Given the following pattern:
group1: hello, group2: world
group1: hello (hello, world) world, group2: world
group1: hello world
of the style <group_name>: <group_value>[, <group_name>: <group_value>[...]]
.
In general I use the following regex to extract the values:
group1:\s(?P<group1>[^,\n]+)(:?,\sgroup2:\s(?P<group2>[^,\n]+))?\n
which works file unless a ,
exists inside the group_value
.
I know that this toyexample can be solved by something like:
group1:\s(?P<group1>.+?)(?:,\sgroup2:\s(?P<group2>.+?))?\n
However I do want to protect myself agains matching everything accidentally so I would still like to limit my match when it encounters a ,
.
Question: Is there a (general) way to match up to ,
and for that purpose ignore ,
s that are in brackets?
Using pcre, you could make use of a recursive pattern for balanced parenthesis with possessive quantifiers.
you define the pattern for group 1, and if the same logic applies for group 2 you can recurse the subpattern defined in group 1.

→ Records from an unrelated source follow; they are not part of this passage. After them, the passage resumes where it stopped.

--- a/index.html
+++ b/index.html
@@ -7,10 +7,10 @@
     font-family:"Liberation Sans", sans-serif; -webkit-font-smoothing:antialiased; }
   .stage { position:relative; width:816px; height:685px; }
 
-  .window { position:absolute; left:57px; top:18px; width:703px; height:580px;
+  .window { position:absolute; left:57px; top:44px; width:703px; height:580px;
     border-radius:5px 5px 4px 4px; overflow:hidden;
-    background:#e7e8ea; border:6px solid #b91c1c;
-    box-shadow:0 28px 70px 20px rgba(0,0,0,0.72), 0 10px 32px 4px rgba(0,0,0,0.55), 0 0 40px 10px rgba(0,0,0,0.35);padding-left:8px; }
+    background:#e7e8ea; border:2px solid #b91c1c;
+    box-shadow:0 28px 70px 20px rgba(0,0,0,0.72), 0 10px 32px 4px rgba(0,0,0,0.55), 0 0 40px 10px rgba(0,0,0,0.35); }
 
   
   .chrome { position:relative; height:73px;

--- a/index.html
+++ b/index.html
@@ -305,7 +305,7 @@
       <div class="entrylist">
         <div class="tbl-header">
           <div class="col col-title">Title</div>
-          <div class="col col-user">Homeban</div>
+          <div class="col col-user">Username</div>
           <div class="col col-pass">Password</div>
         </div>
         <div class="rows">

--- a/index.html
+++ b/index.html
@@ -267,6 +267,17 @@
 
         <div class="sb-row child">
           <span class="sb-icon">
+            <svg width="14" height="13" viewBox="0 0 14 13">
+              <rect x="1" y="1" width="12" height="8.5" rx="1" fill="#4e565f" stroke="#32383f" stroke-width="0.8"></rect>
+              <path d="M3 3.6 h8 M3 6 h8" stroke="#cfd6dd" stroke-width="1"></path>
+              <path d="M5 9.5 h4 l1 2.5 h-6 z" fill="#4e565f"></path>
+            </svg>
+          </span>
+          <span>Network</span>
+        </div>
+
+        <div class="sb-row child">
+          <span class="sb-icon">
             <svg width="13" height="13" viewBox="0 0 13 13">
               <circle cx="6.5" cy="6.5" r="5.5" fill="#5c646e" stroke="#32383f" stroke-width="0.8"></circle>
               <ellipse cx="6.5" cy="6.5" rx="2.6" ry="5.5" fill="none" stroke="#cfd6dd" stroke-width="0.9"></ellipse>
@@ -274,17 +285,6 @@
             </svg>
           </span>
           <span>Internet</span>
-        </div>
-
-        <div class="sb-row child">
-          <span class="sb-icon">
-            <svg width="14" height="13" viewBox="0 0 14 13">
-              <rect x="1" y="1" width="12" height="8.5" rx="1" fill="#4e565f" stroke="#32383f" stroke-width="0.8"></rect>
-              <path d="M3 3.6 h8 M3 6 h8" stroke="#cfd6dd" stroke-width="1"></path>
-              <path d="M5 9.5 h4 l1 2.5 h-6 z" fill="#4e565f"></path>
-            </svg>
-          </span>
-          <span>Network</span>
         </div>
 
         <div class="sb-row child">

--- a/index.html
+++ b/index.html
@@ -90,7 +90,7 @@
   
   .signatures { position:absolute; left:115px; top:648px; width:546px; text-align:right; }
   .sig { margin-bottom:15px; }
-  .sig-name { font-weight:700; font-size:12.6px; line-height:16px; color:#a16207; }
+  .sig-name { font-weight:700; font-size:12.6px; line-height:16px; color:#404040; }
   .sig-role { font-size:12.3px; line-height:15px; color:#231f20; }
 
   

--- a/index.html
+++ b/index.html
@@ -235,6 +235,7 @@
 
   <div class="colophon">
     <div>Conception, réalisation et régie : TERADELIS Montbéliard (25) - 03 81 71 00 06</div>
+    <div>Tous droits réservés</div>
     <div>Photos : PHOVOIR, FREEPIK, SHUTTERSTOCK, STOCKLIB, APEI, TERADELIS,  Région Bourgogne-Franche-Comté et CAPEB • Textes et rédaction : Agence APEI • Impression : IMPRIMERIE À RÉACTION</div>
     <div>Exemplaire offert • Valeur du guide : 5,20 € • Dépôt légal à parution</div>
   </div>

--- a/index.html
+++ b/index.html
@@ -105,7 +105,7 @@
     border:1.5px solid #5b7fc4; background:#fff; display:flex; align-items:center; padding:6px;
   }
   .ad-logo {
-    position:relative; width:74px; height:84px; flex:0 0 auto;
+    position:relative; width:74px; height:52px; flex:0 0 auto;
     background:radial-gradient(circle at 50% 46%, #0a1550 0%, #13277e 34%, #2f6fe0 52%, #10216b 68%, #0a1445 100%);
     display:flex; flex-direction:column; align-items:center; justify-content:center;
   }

As you exclude matching a newline in the negated character class, you might use \h
to match horizontal whitespace characters instead of using \s
\bgroup1:\h+(?P<group1>(?:[^,\n()]*(?:(\((?:[^()\n]+|(?2))*+\)))?)*+)(?:,\h+group2:\h+(?P<group2>\g<group1>))?\R
\bgroup1:\h+
Match the word group1 and then :
and 1+ horizontal whitespace chars(?P<group1>
Named group1
(?:
Non capture group
[^,\n()]*
Match optional chars other than ,
newline (
or )
(?:
Non capture group
(\((?:[^()\n]+|(?2))*+\))
Match balanced parenthesis recursing group 2)?
Close group and make it optional)*+
Close the group and optionally repeat with a possessive quantifier (no backtracking))
Close group1(?:
Non capture group
,\h+group2:\h+
Match group2: between horizontal whitespace chars(?P<group2>\g<group1>)
Named group2, recurse the subpattern in named group1)?
Close the non capture group and make it optional\R
Match a newline